What you are asked to do
If a line includes the word "side", it belongs in the count; state the total for the data below and add nothing.

Records supplied

____________

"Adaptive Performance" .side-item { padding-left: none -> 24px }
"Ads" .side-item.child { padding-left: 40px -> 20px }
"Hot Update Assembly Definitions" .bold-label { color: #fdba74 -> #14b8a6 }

____________

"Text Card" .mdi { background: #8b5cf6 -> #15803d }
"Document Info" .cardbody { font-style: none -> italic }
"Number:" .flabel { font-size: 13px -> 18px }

____________

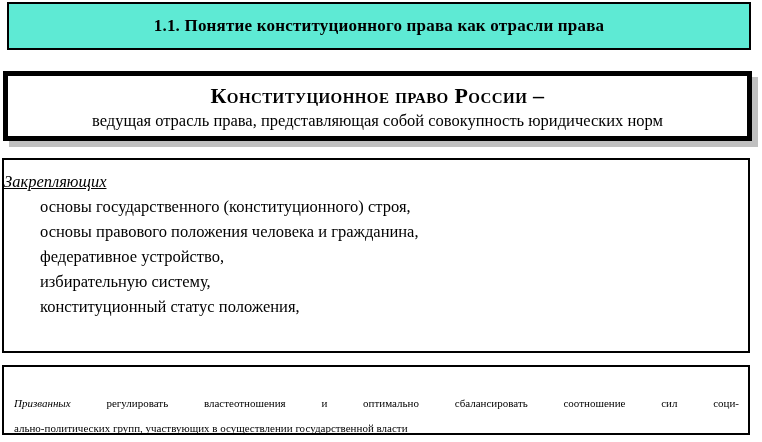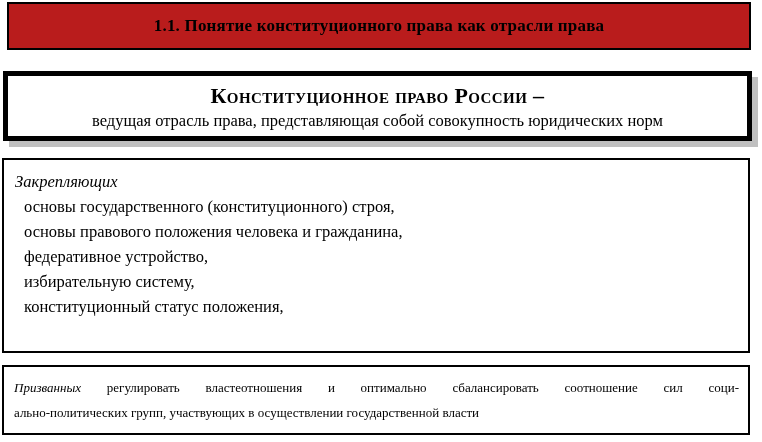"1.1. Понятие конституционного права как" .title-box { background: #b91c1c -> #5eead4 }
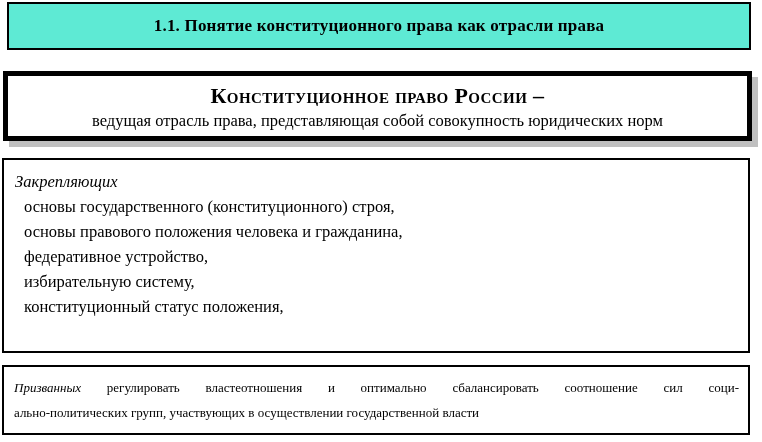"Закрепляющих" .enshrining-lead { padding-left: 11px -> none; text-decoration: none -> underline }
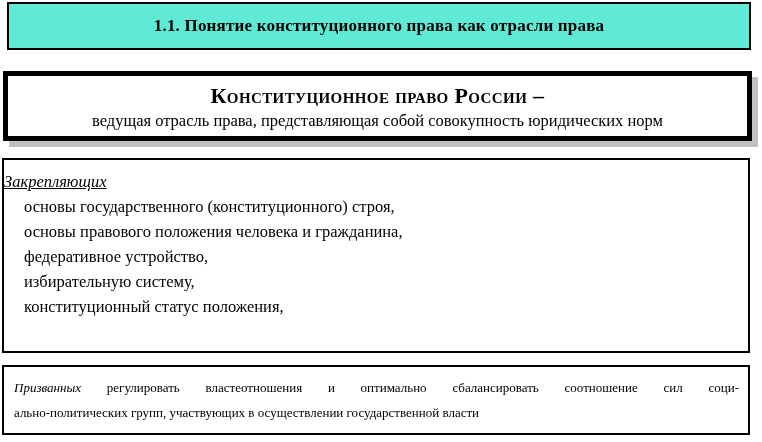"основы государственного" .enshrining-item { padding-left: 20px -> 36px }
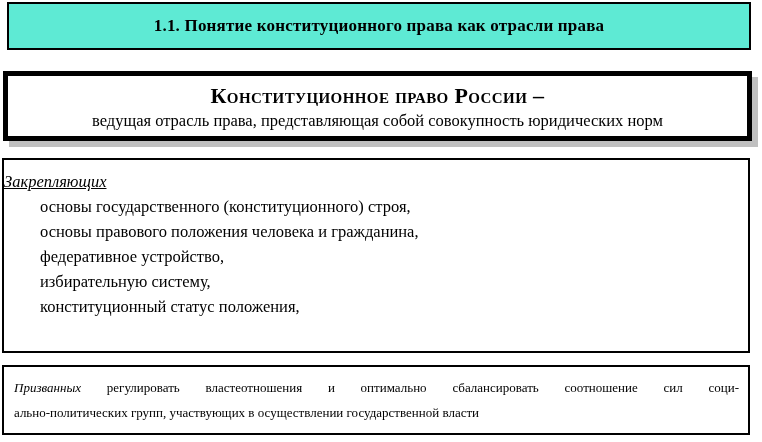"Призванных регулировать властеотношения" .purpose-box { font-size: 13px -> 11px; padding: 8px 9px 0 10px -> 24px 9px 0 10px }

____________

Solution for this task
2